DÜŞÜK FAİZ REKABETÇİ KUR: Ağustos ayından bu yana ekonomideki algıyı yönetmeye çalışanların insanları tedirgin etmek için kullandıkları enstrümanların başında kur ve faiz geldi. Atılan her adımdan sonra "Kur uçacak", her saldırıdan sonra "Faiz yükseltilmeli" diyenlere bakılmadan "Düşük Faiz, Rekabetçi Kur" stratejisi işletildi. Daha çok üretmek için maliyetler düşmeli, ihracat ve doğrudan yatırımlar için kurun rekabetçi bir seviyede olması gerekliydi. Türkiye, yaklaşan küresel krize belki de en hazırlıklı ülke konumuna geldi.

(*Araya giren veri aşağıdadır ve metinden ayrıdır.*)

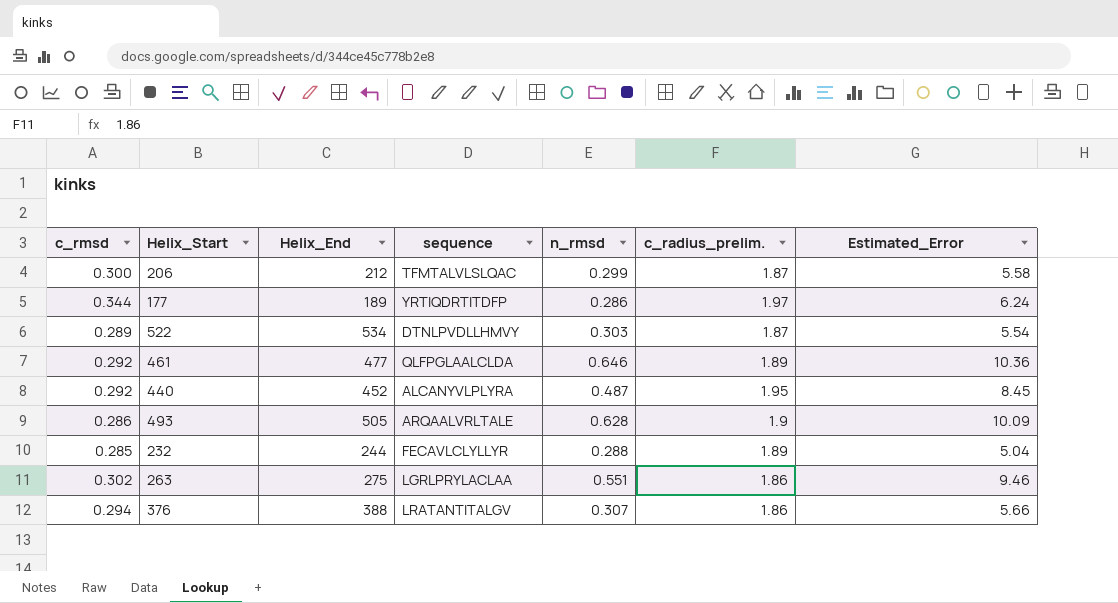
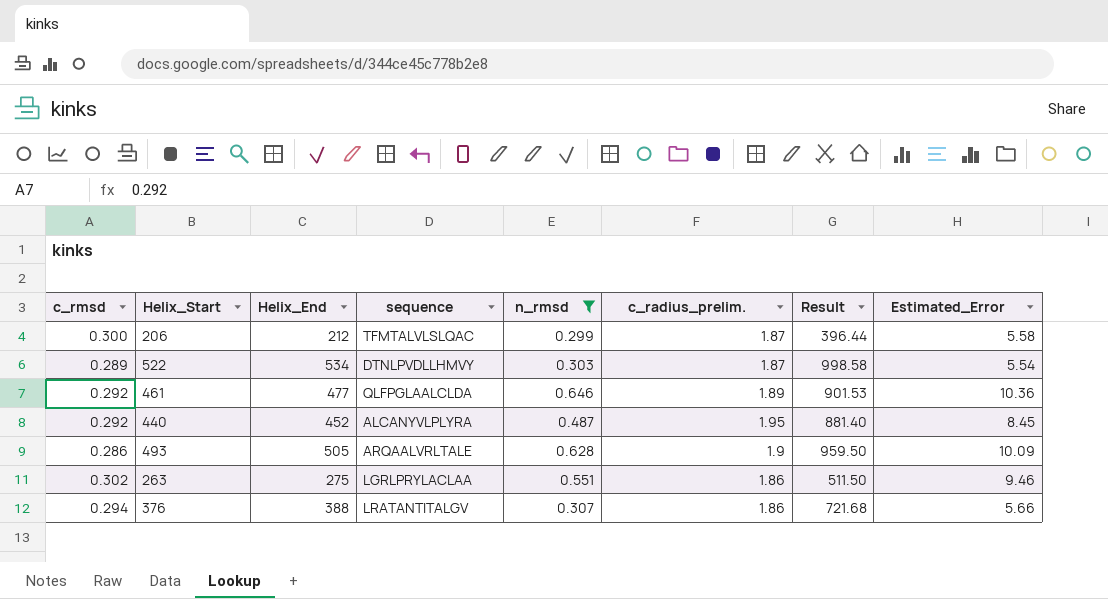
filter: none -> n_rmsd >= 0.299
column Result | formula: none -> [Helix_End] * [c_radius_prelim.]

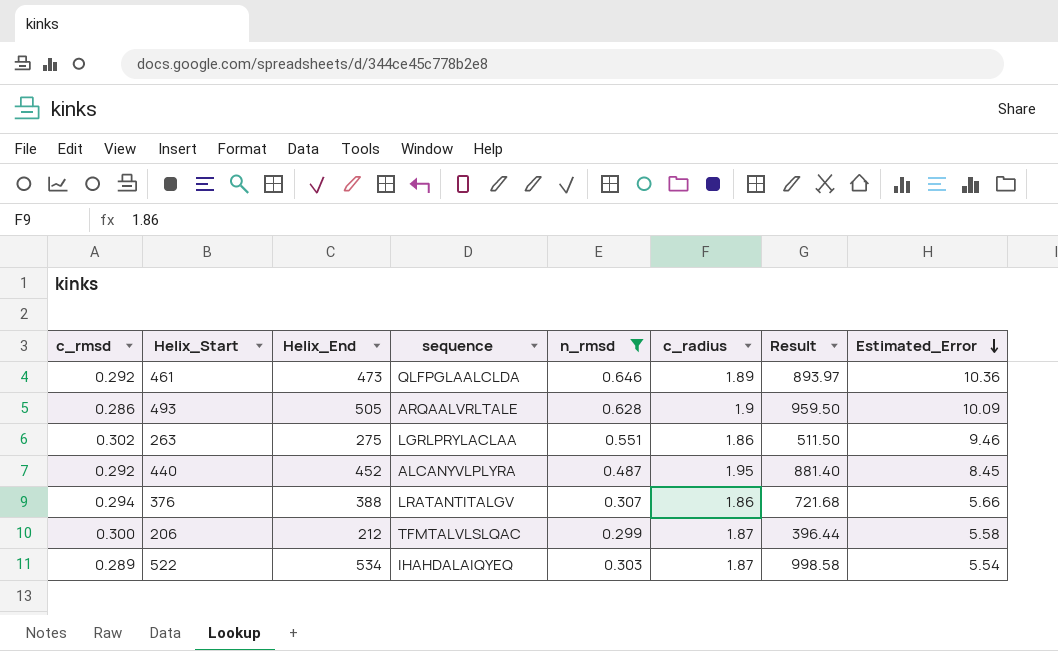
row order: none -> Estimated_Error descending
column name: c_radius_prelim. -> c_radius
461 | Helix_End: 477 -> 473
461 | Result: 901.53 -> 893.97
522 | sequence: DTNLPVDLLHMVY -> IHAHDALAIQYEQ

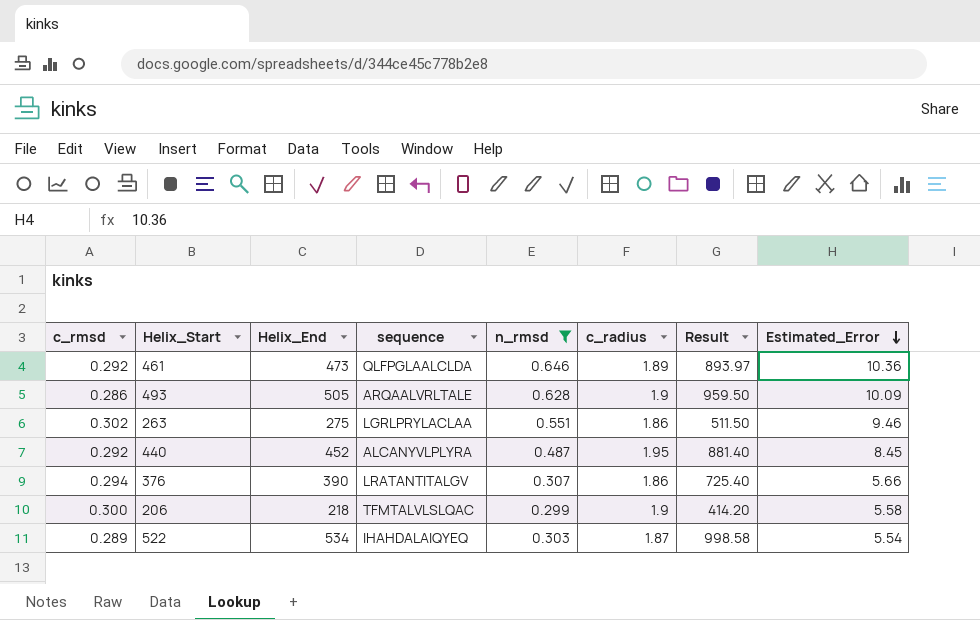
376 | Helix_End: 388 -> 390
376 | Result: 721.68 -> 725.40
206 | Helix_End: 212 -> 218
206 | c_radius: 1.87 -> 1.9
206 | Result: 396.44 -> 414.20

Çünkü Türkiye önlem setini 2019 Ağustos'ta değil, tam bir yıl önce 2018 Ağustos'ta devreye aldı.
En zor günde piyasalara güven veren Yeni Ekonomi Programı, ekonomi ile sınırlı kalmayıp, ticaretten tarıma, adaletten sanayiye kadar her alanda atılacak adımları içeren Yapısal Dönüşüm Adımları ve ekonomi yönetimi anlayışındaki değişim dünyadan 1 yıl önce geniş bir yelpazede bir set devrede. Bugünkü ekonomi yönetiminin hayali olan "Varlık Fonu" gerçek manada dünyadaki örneklerine benzer bir yapıya kavuştu. 2023'te 100 milyar dolar büyüklüğe ulaşması hedeflenen bu fon; değişimin, sağlıklı ve sürdürülebilir büyümenin altyapısını oluşturacak.